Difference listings

________________________

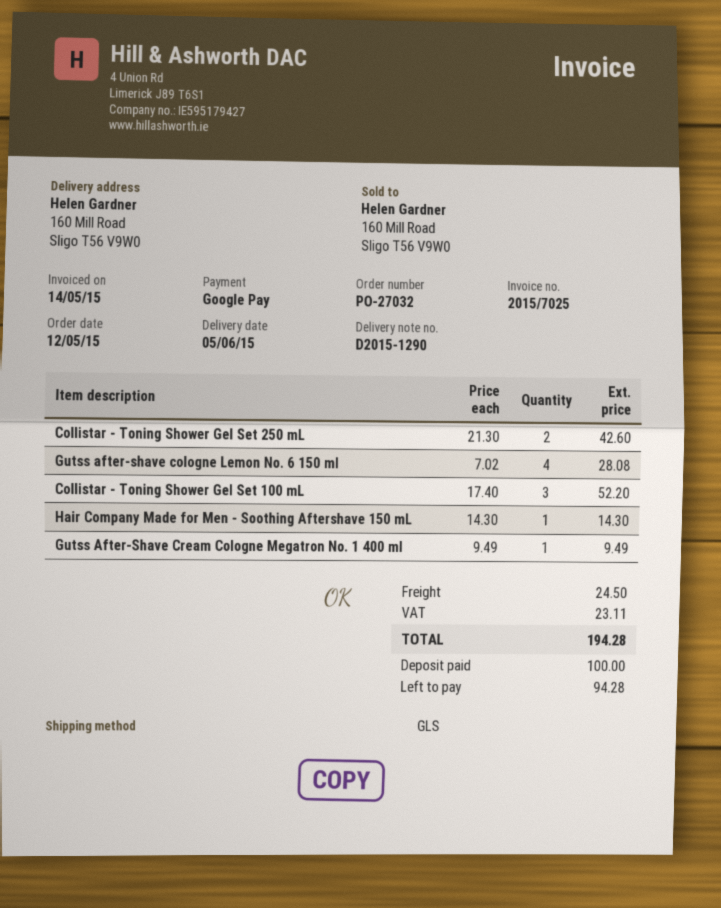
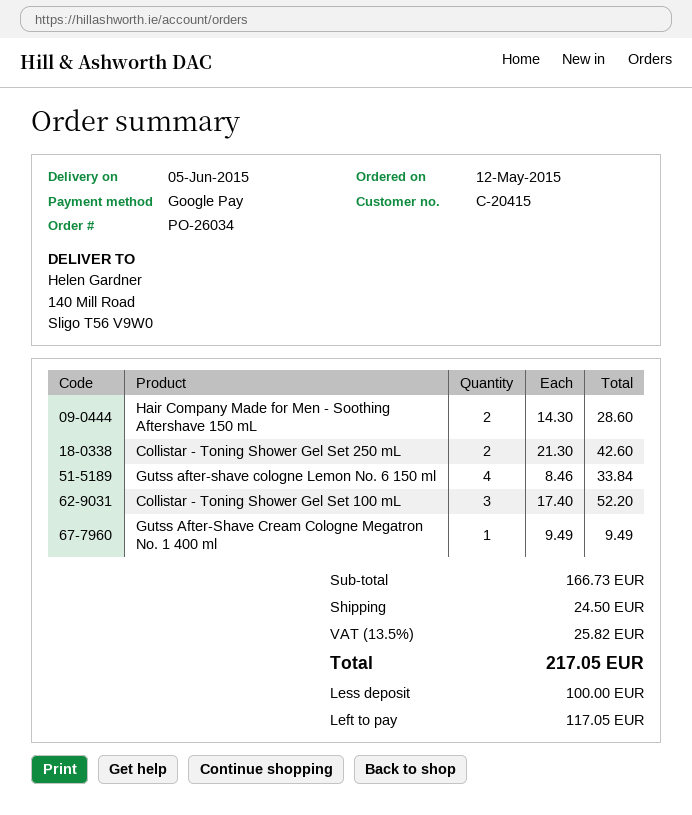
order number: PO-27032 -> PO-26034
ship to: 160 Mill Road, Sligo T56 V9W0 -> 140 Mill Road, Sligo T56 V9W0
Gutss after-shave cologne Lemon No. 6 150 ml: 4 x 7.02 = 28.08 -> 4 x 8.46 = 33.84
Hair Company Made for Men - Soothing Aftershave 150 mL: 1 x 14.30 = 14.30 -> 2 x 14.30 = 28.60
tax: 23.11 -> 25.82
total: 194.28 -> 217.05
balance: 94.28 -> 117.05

________________________

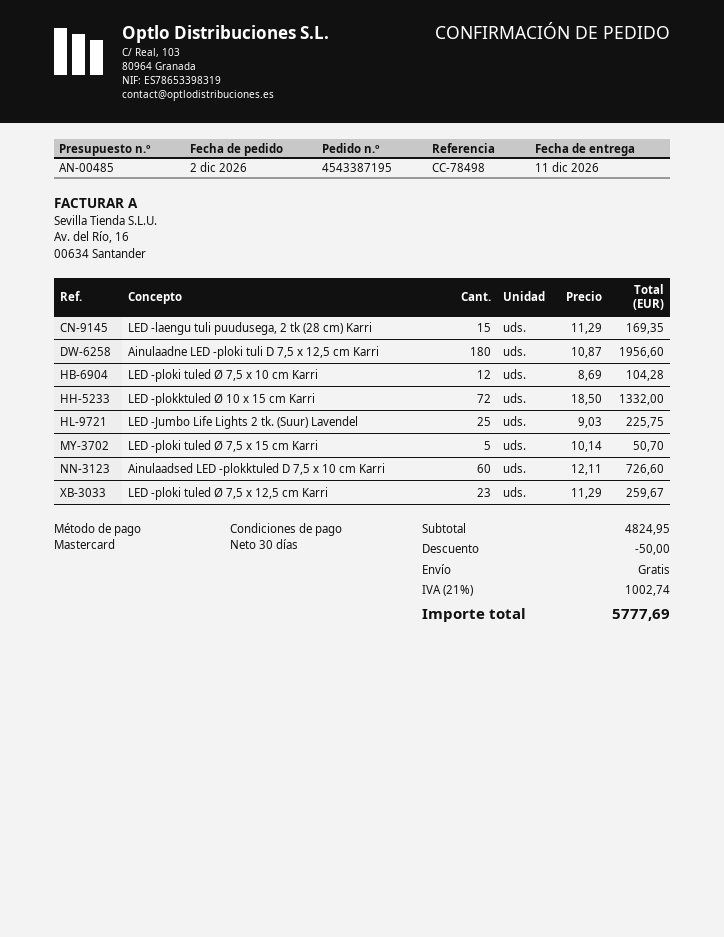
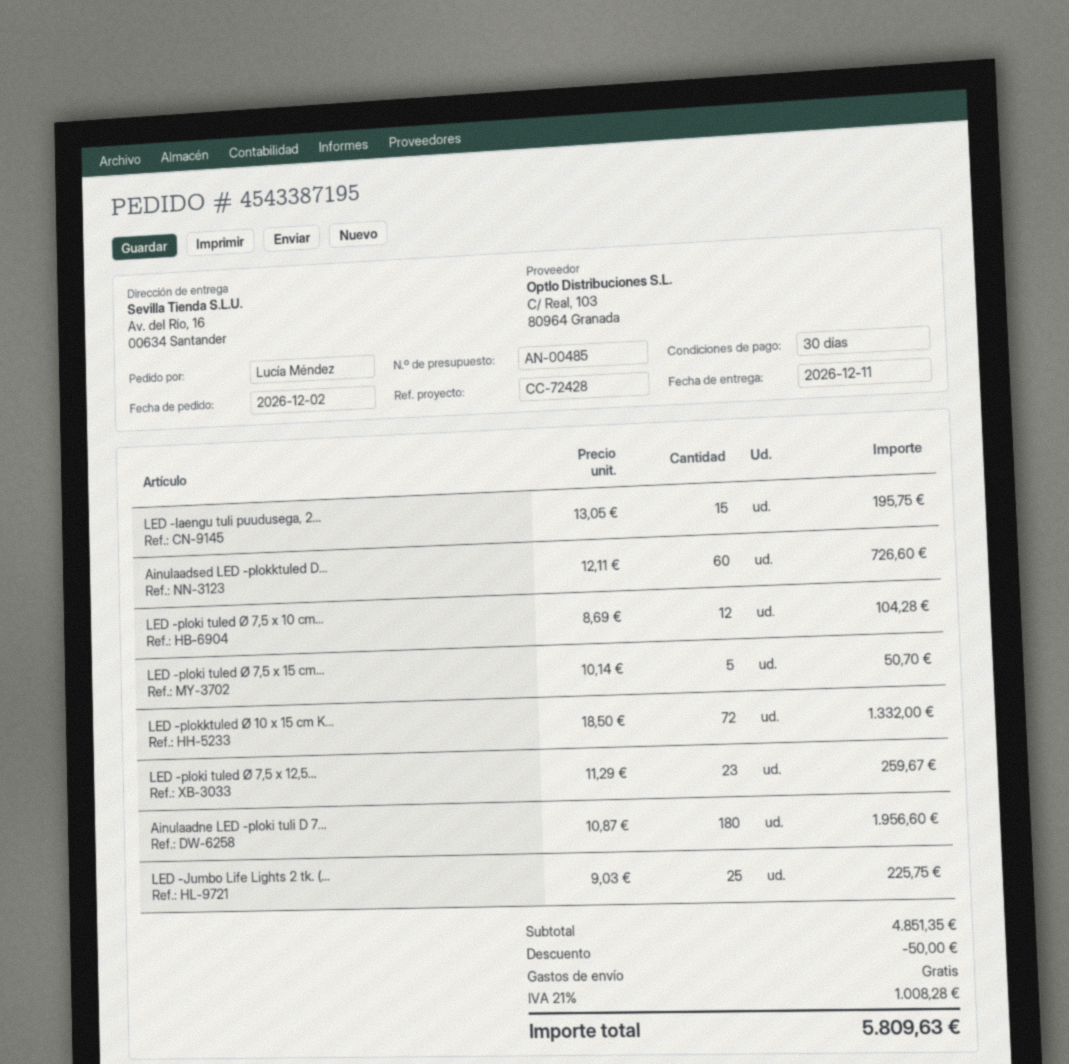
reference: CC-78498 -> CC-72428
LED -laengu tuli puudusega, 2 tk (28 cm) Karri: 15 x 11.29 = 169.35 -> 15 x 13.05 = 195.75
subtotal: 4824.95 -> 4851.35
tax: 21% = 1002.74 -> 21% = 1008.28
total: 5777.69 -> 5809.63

________________________

## WORK TASK
Above are some lines. Repeat exactly, and only, those from the line that has "order number: PO-27032 -> PO-26034" through the line that has "balance: 94.28 -> 117.05".

## RESULT
order number: PO-27032 -> PO-26034
ship to: 160 Mill Road, Sligo T56 V9W0 -> 140 Mill Road, Sligo T56 V9W0
Gutss after-shave cologne Lemon No. 6 150 ml: 4 x 7.02 = 28.08 -> 4 x 8.46 = 33.84
Hair Company Made for Men - Soothing Aftershave 150 mL: 1 x 14.30 = 14.30 -> 2 x 14.30 = 28.60
tax: 23.11 -> 25.82
total: 194.28 -> 217.05
balance: 94.28 -> 117.05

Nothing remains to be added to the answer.